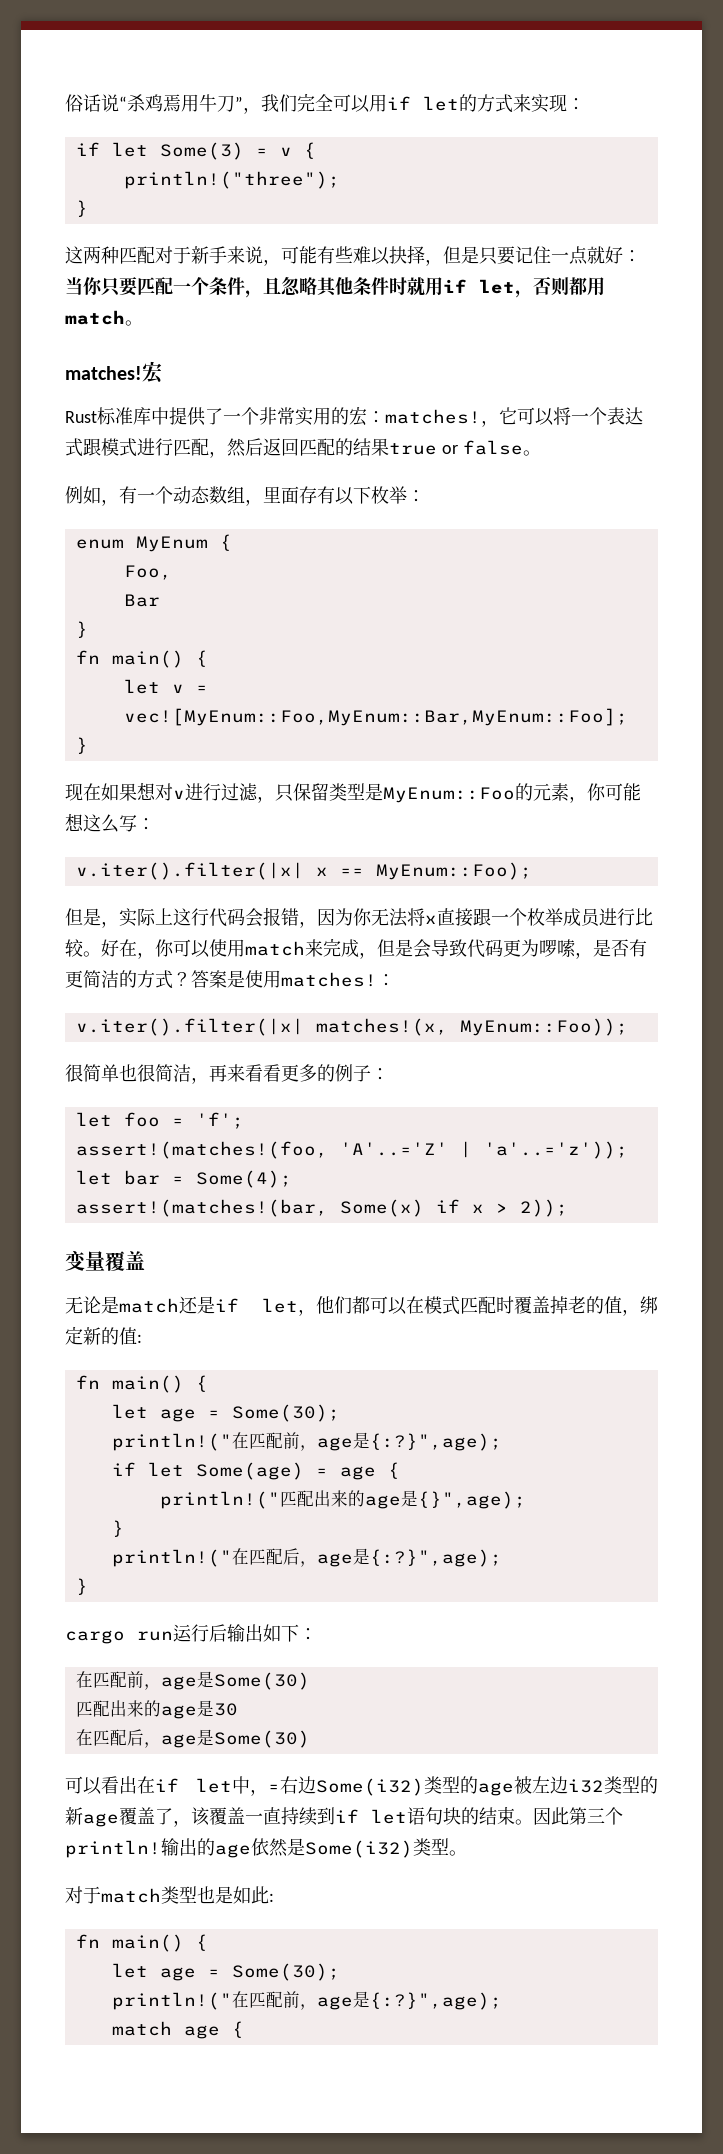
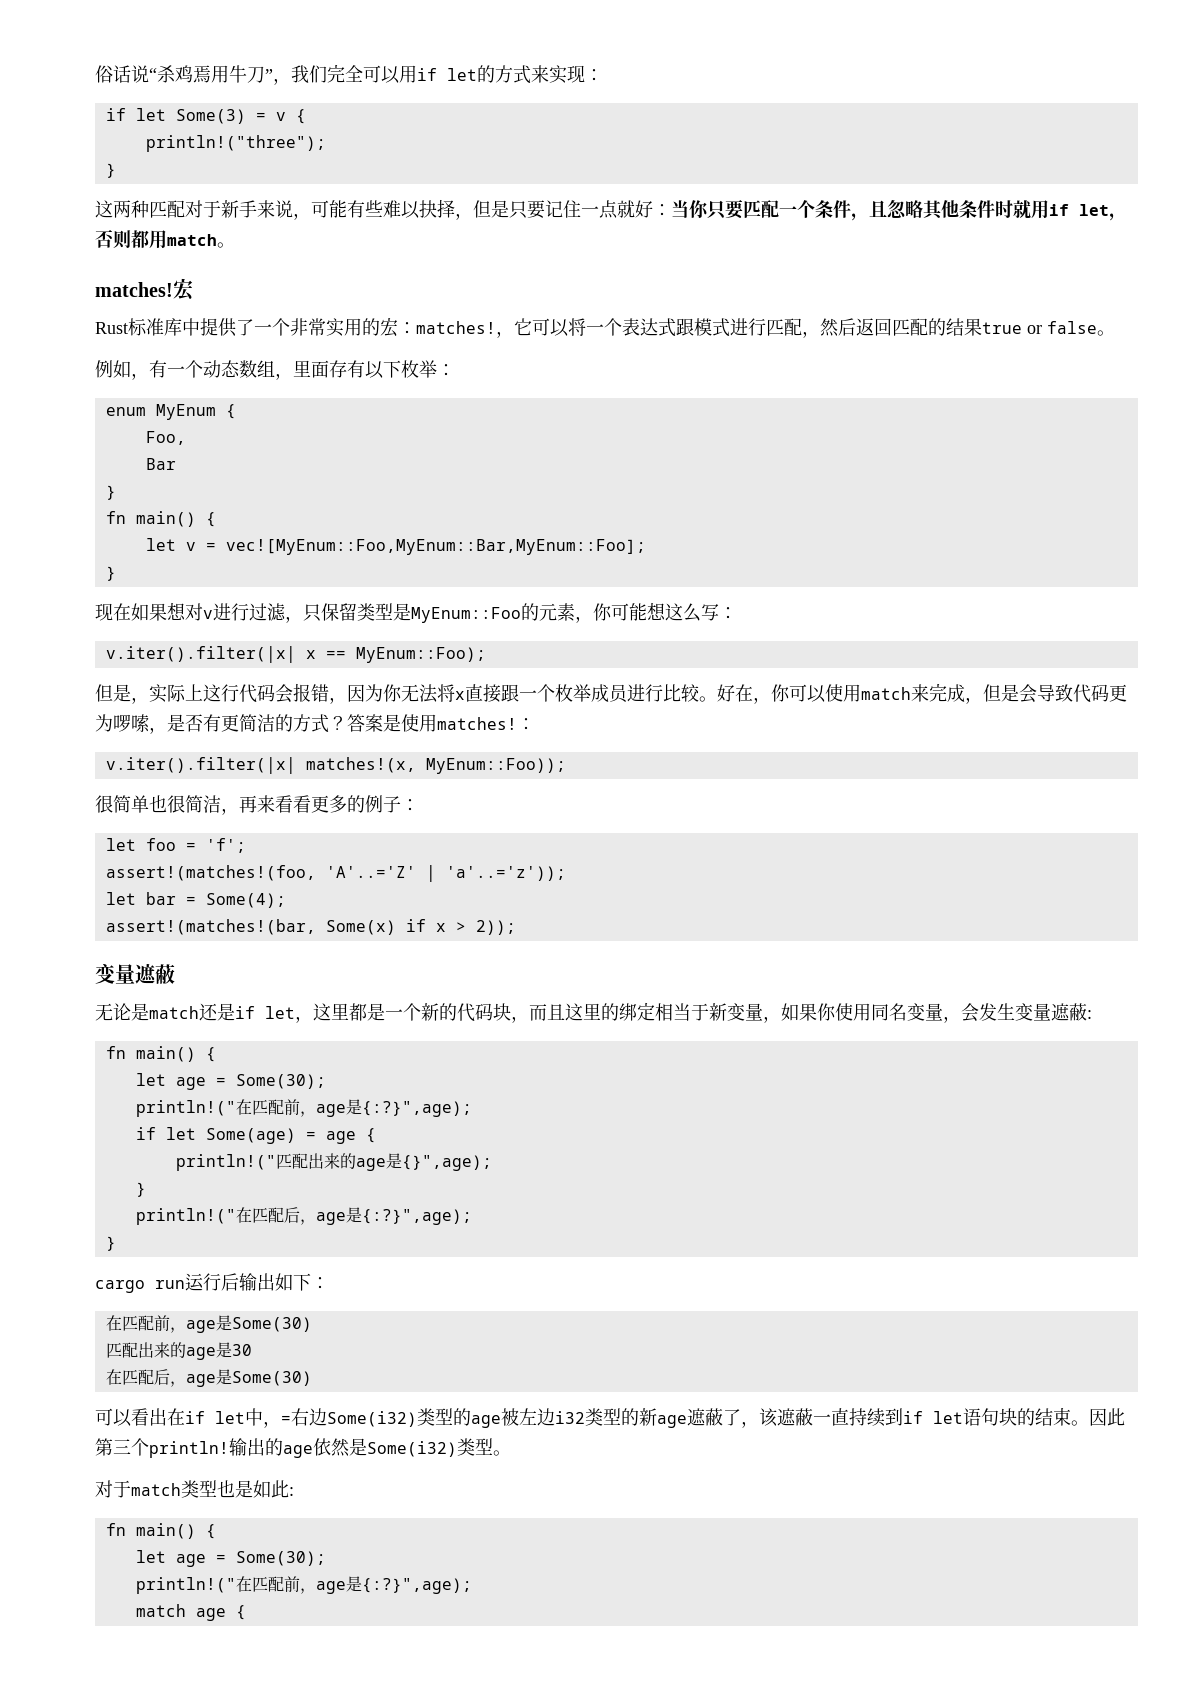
  assert!(matches!(bar, Some(x) if x > 2));
- 变量覆盖
+ 变量遮蔽
- 无论是match还是if let，他们都可以在模式匹配时覆盖掉老的值，绑定新的值:
+ 无论是match还是if let，这里都是一个新的代码块，而且这里的绑定相当于新变量，如果你使用同名变量，会发生变量遮蔽:
- 可以看出在if let中，=右边Some(i32)类型的age被左边i32类型的新age覆盖了，该覆盖一直持续到if let语句块的结束。
+ 可以看出在if let中，=右边Some(i32)类型的age被左边i32类型的新age遮蔽了，该遮蔽一直持续到if let语句块的结束。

========

### The problem
Copy every line from the records that holds the string "可以看出在if".

### Task answer
- 可以看出在if let中，=右边Some(i32)类型的age被左边i32类型的新age覆盖了，该覆盖一直持续到if let语句块的结束。
+ 可以看出在if let中，=右边Some(i32)类型的age被左边i32类型的新age遮蔽了，该遮蔽一直持续到if let语句块的结束。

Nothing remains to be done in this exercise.